-- What to work on --
Repeat verbatim, and only, the lines of the data below, beginning at the line that contains "[414,424,478,445] import ->" and stopping after the line that contains "[647,480,716,501] import: ->".

-- Source data --
----------------------------------------
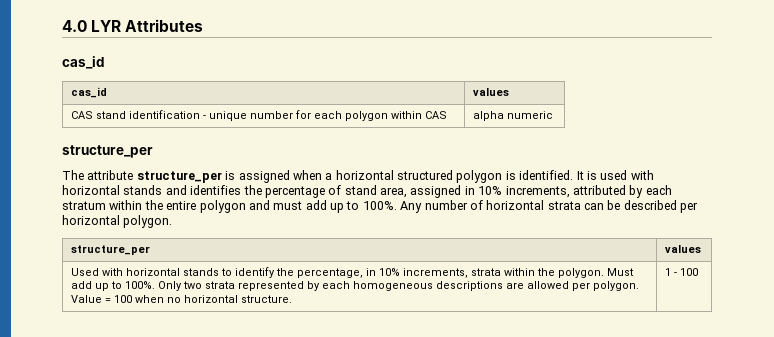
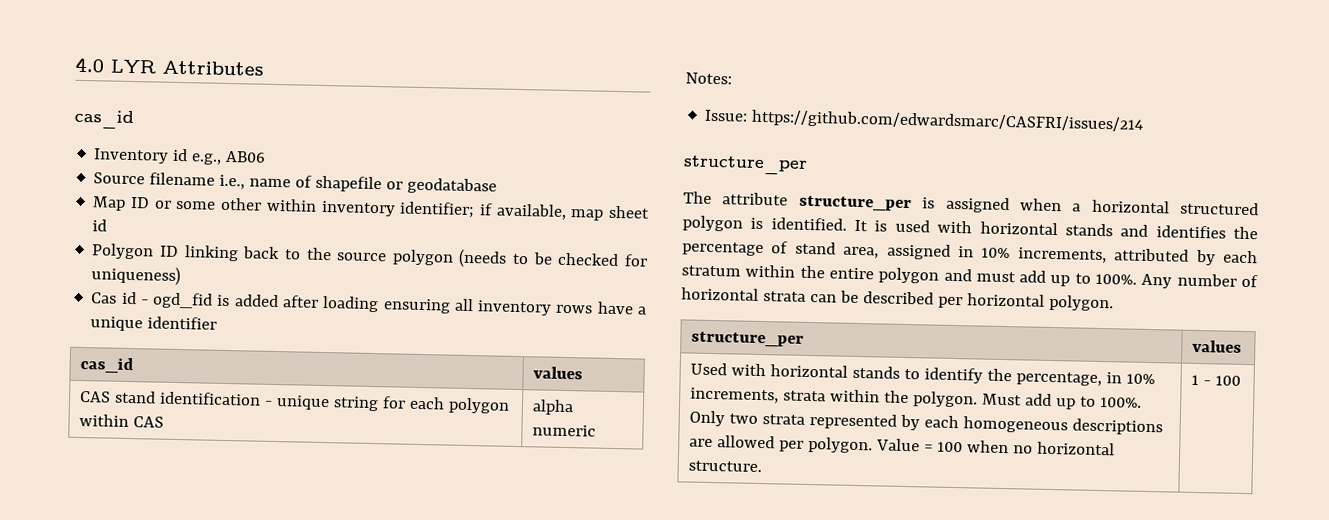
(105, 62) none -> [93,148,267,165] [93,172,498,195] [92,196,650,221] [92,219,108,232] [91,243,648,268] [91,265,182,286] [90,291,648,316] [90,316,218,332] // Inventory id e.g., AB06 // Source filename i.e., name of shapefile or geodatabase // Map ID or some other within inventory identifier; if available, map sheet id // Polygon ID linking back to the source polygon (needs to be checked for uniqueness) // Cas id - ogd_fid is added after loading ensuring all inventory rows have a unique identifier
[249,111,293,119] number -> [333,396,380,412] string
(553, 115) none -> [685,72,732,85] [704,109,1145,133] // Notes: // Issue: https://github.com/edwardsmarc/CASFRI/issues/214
----------------------------------------
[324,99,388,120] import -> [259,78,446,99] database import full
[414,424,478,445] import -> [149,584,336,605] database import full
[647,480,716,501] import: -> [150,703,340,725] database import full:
----------------------------------------
-- Output --
[414,424,478,445] import -> [149,584,336,605] database import full
[647,480,716,501] import: -> [150,703,340,725] database import full:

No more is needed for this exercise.